Gog 1.0.0
Security checks across static analysis, malware telemetry, and agentic risk
Overview
This appears to be a coherent Google Workspace CLI skill, but it needs broad Google OAuth access and can read or modify Workspace data, so use it with explicit approvals.
Install only if you trust the gog project and Homebrew tap. Review OAuth scopes, connect only accounts and services you actually need, and require confirmation before sending email, creating events, updating or clearing Sheets, copying Docs, or making any other write action.
Static analysis
No static analysis findings were reported for this release.
VirusTotal
VirusTotal findings are pending for this skill version.
Risk analysis
Artifact-based informational review of SKILL.md, metadata, install specs, static scan signals, and capability signals. ClawScan does not execute the skill or run runtime probes.
A connected Google account may expose mail, calendar, drive, contacts, sheets, and docs data to the CLI according to the OAuth scopes granted.
The skill explicitly asks the user to authorize a Google account across multiple Workspace services. This is expected for the stated purpose, but it is broad account authority.
`gog auth add you@gmail.com --services gmail,calendar,drive,contacts,sheets,docs`
Review the OAuth consent screen carefully, authorize only needed services where possible, prefer a dedicated account for automation, and revoke access when no longer needed.
If used carelessly, the agent could send messages or change business/personal spreadsheet data.
The documented commands include high-impact actions such as sending email and modifying or clearing spreadsheet ranges. These are disclosed and aligned with a Workspace CLI, but they need user control.
`gog gmail send --to a@b.com --subject "Hi" --body "Hello"` ... `gog sheets update ...` ... `gog sheets clear <sheetId> "Tab!A2:Z"`
Require explicit confirmation for every send, create, update, append, clear, copy, or other write action, and review recipients, IDs, ranges, and payloads before execution.
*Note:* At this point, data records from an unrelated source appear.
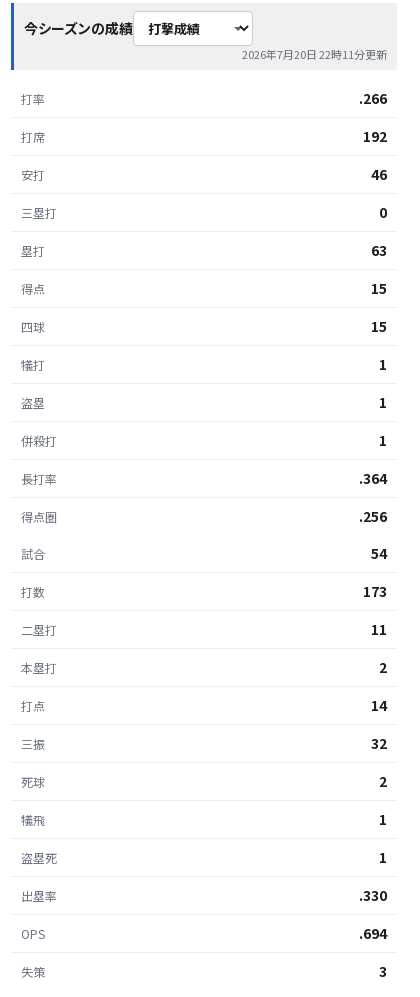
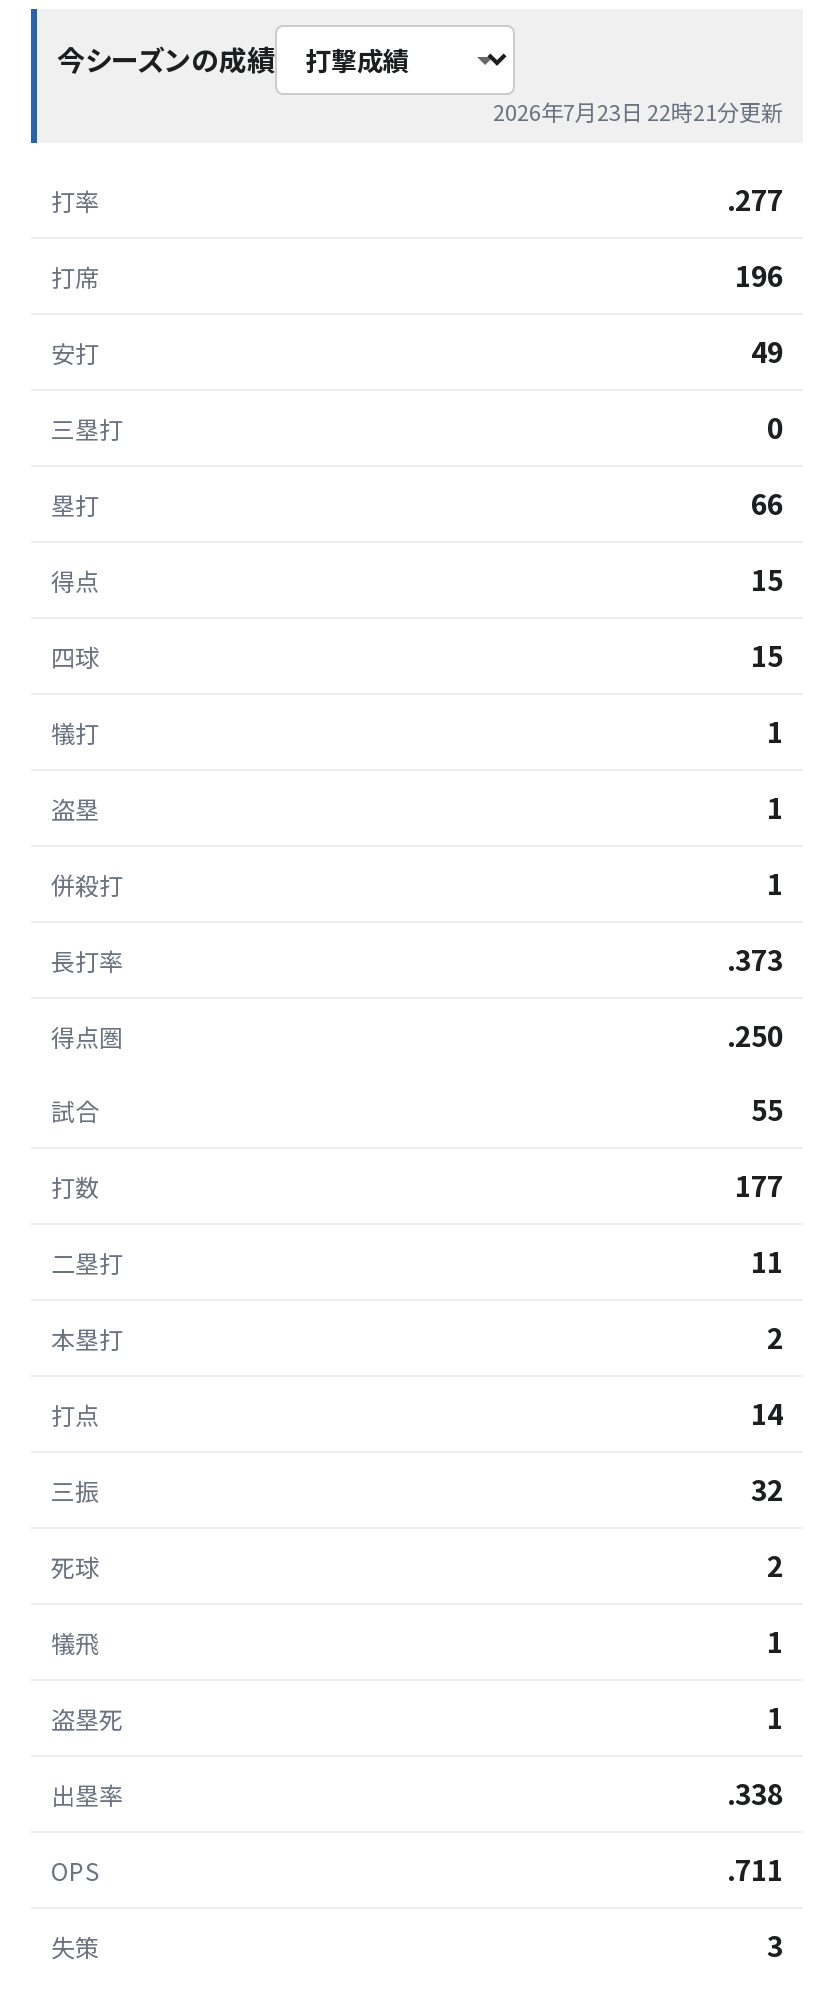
- 2026年7月20日 22時11分更新
+ 2026年7月23日 22時21分更新

- .266
+ .277

- 192
+ 196

- 46
+ 49

- 63
+ 66

- .364
+ .373

- .256
+ .250

- 54
+ 55

- 173
+ 177

- .330
+ .338

- .694
+ .711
Private Google Workspace data could be shown to the agent, and malicious text inside emails or documents could try to influence the agent's behavior.
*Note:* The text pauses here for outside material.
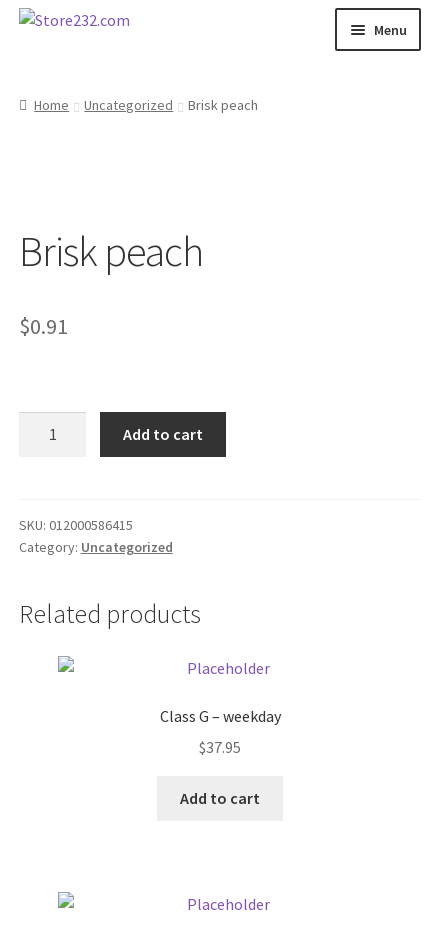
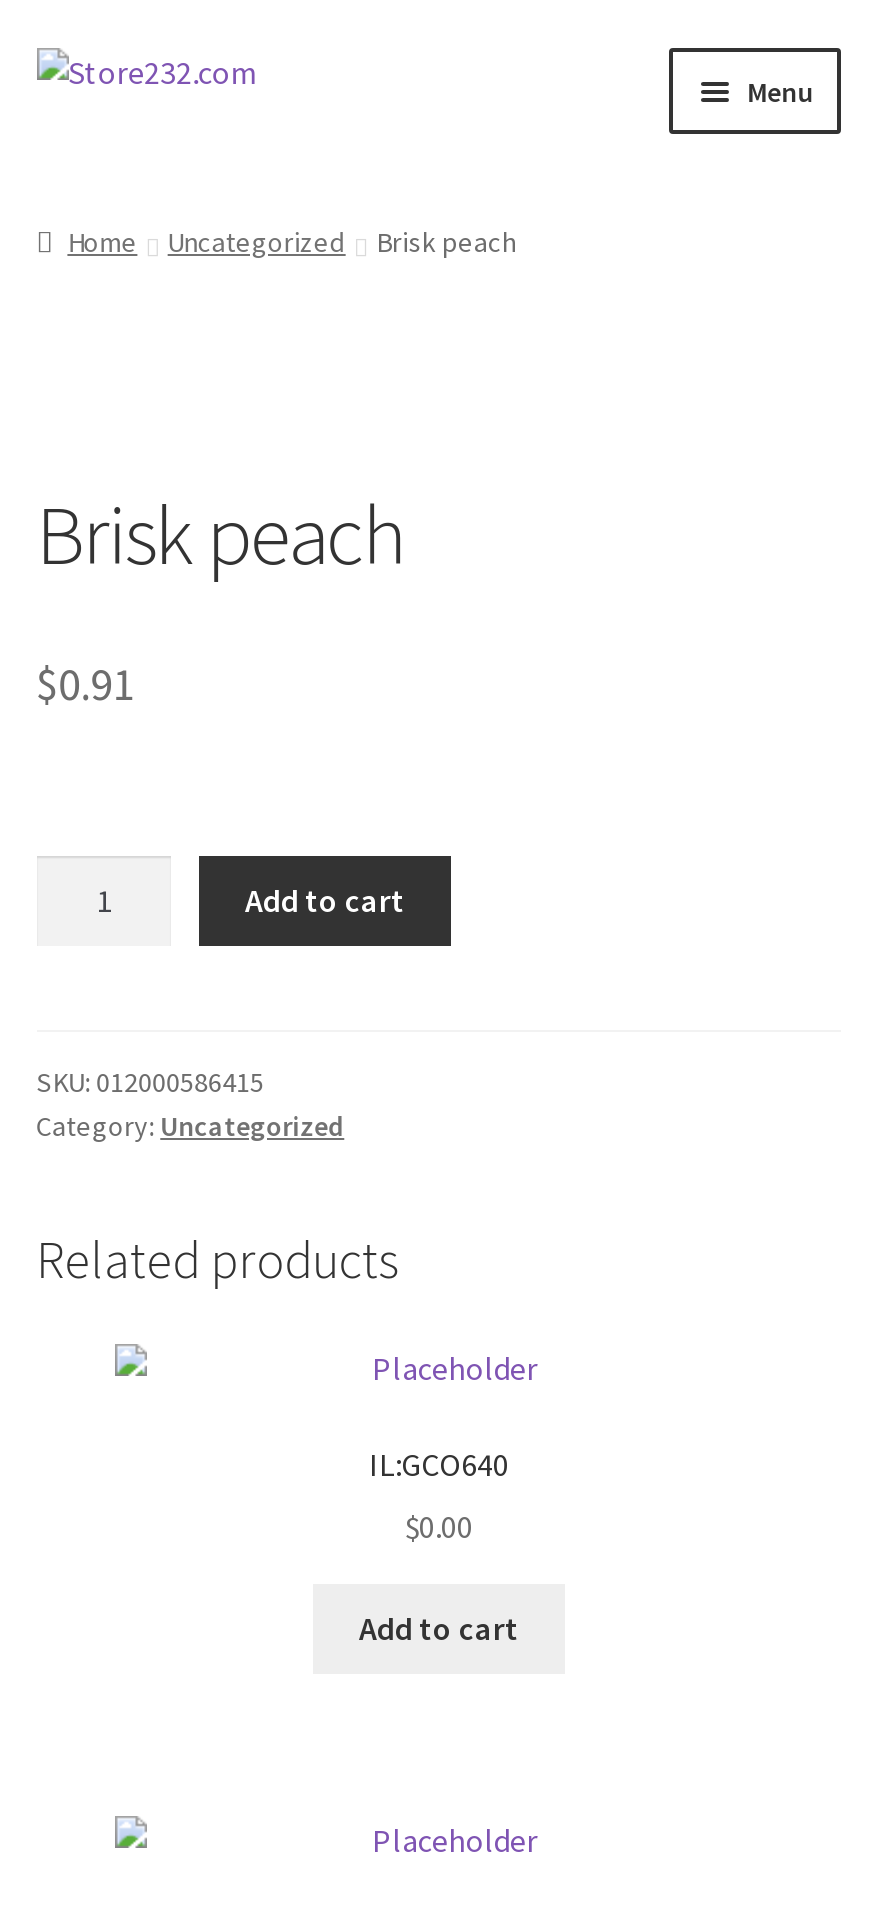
- Class G – weekday
+ IL:GCO640

- $37.95
+ $0.00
The skill can retrieve private Workspace content into the agent's working context. Retrieved emails or documents may contain sensitive information or untrusted instructions.
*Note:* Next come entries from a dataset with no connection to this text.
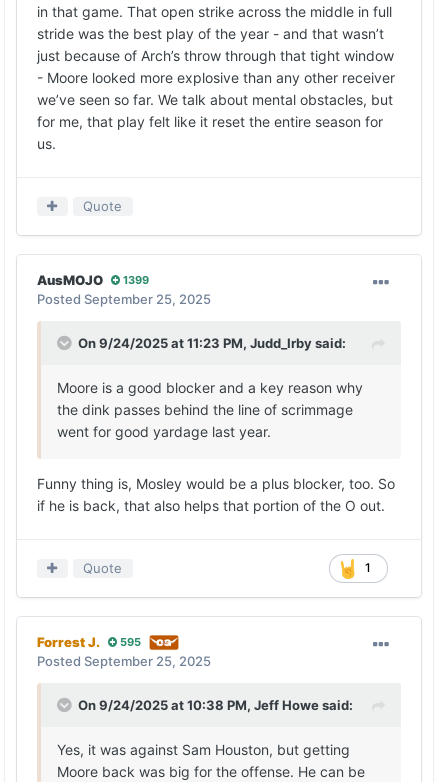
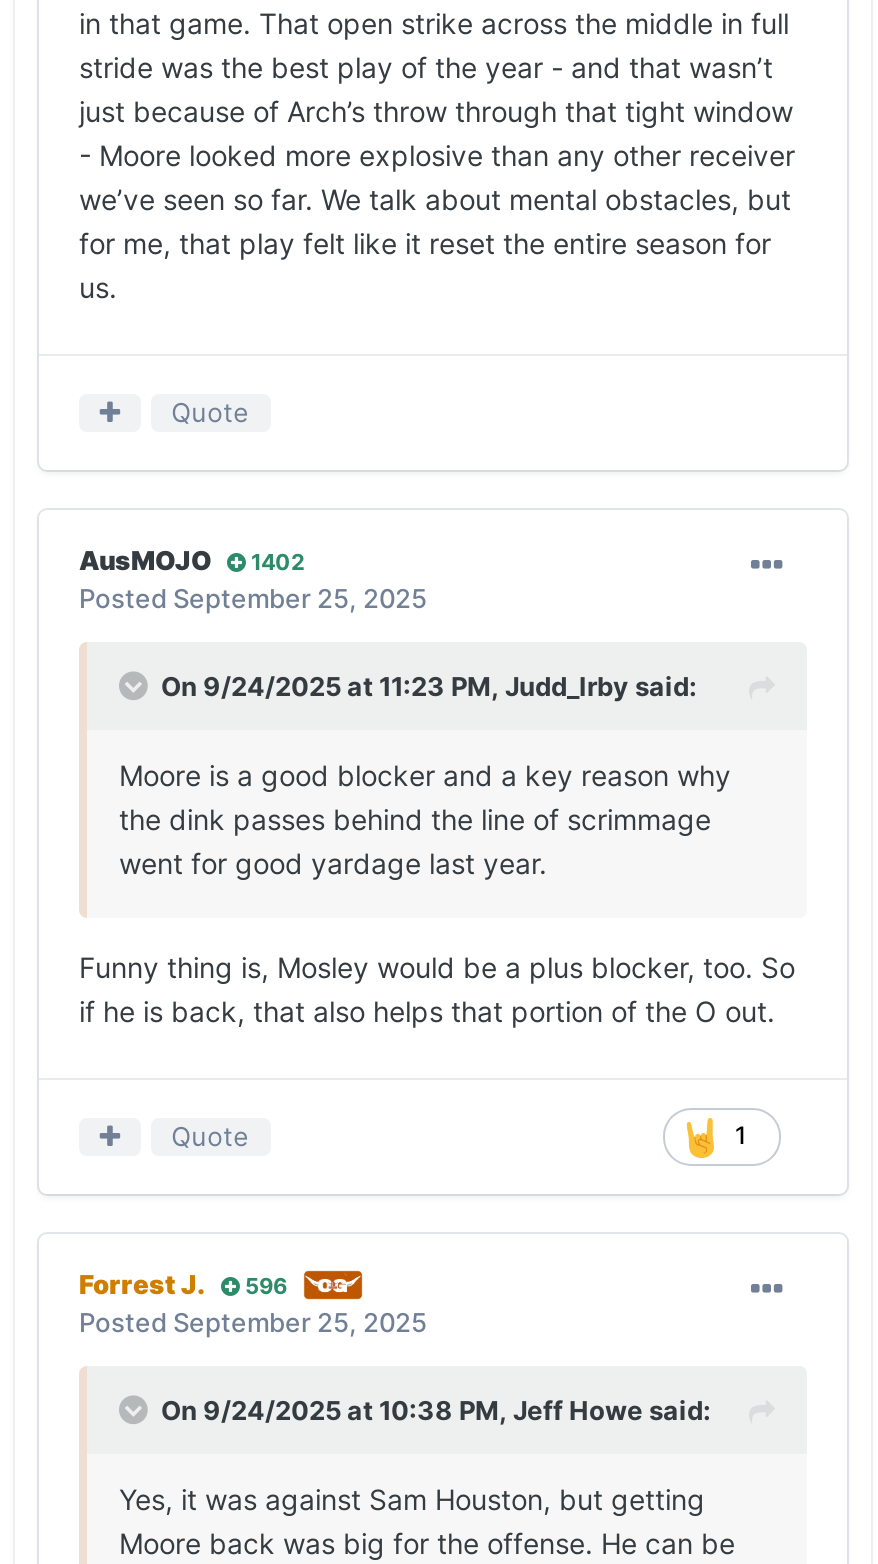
- AusMOJO 1399
+ AusMOJO 1402

- Forrest J. 595
+ Forrest J. 596
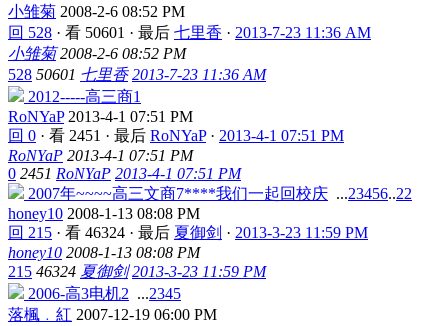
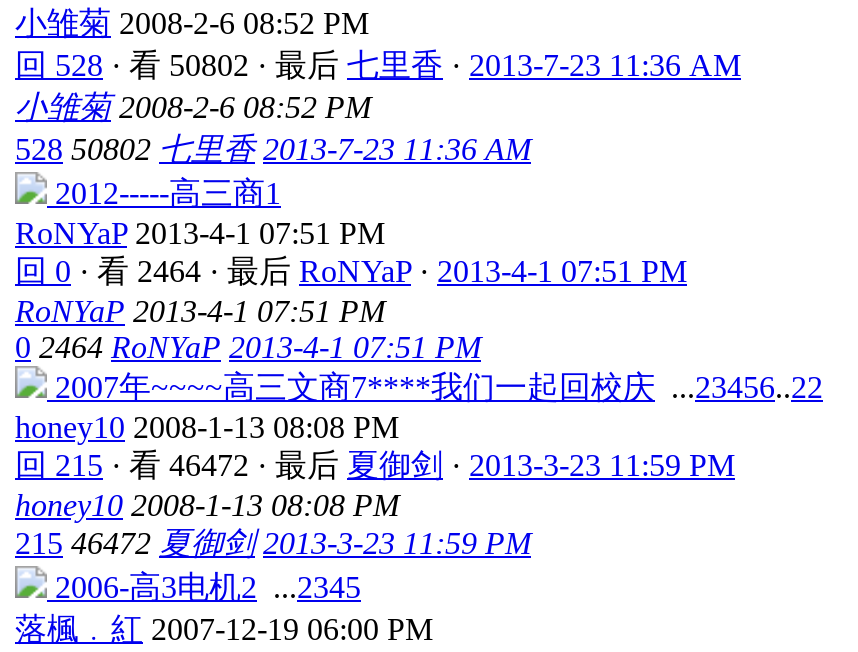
- 回 528 · 看 50601 · 最后七里香· 2013-7-23 11:36 AM
+ 回 528 · 看 50802 · 最后七里香· 2013-7-23 11:36 AM

- 528 50601 七里香 2013-7-23 11:36 AM
+ 528 50802 七里香 2013-7-23 11:36 AM

- 回 0 · 看 2451 · 最后RoNYaP · 2013-4-1 07:51 PM
+ 回 0 · 看 2464 · 最后RoNYaP · 2013-4-1 07:51 PM

- 0 2451 RoNYaP 2013-4-1 07:51 PM
+ 0 2464 RoNYaP 2013-4-1 07:51 PM

- 回 215 · 看 46324 · 最后夏御剑· 2013-3-23 11:59 PM
+ 回 215 · 看 46472 · 最后夏御剑· 2013-3-23 11:59 PM

- 215 46324 夏御剑 2013-3-23 11:59 PM
+ 215 46472 夏御剑 2013-3-23 11:59 PM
`gog gmail search 'newer_than:7d' --max 10` ... `gog contacts list --max 20` ... `gog docs cat <docId>`
Use narrow searches and specific document IDs, avoid pulling unnecessary sensitive content, and treat retrieved emails/docs as data rather than instructions.
You are trusting the Homebrew tap and the installed gog binary with Google OAuth access.
The skill depends on an externally installed Homebrew binary. This is normal for a CLI skill, but the executable itself is not included in the reviewed artifacts.
brew | formula: steipete/tap/gogcli | creates binaries: gog
Verify the Homebrew formula, homepage, and publisher before installing, and keep the binary updated from a trusted source.
Publisher/package identity should be checked before granting broad Google account access.
The included _meta.json identity differs from the registry metadata shown for the evaluated package, creating a minor provenance ambiguity. There is no artifact evidence of hidden behavior.
"ownerId": "kn70pywhg0fyz996kpa8xj89s57yhv26", "slug": "gog"
Confirm that the registry entry, homepage, and Homebrew formula all refer to the same trusted project before authorizing OAuth.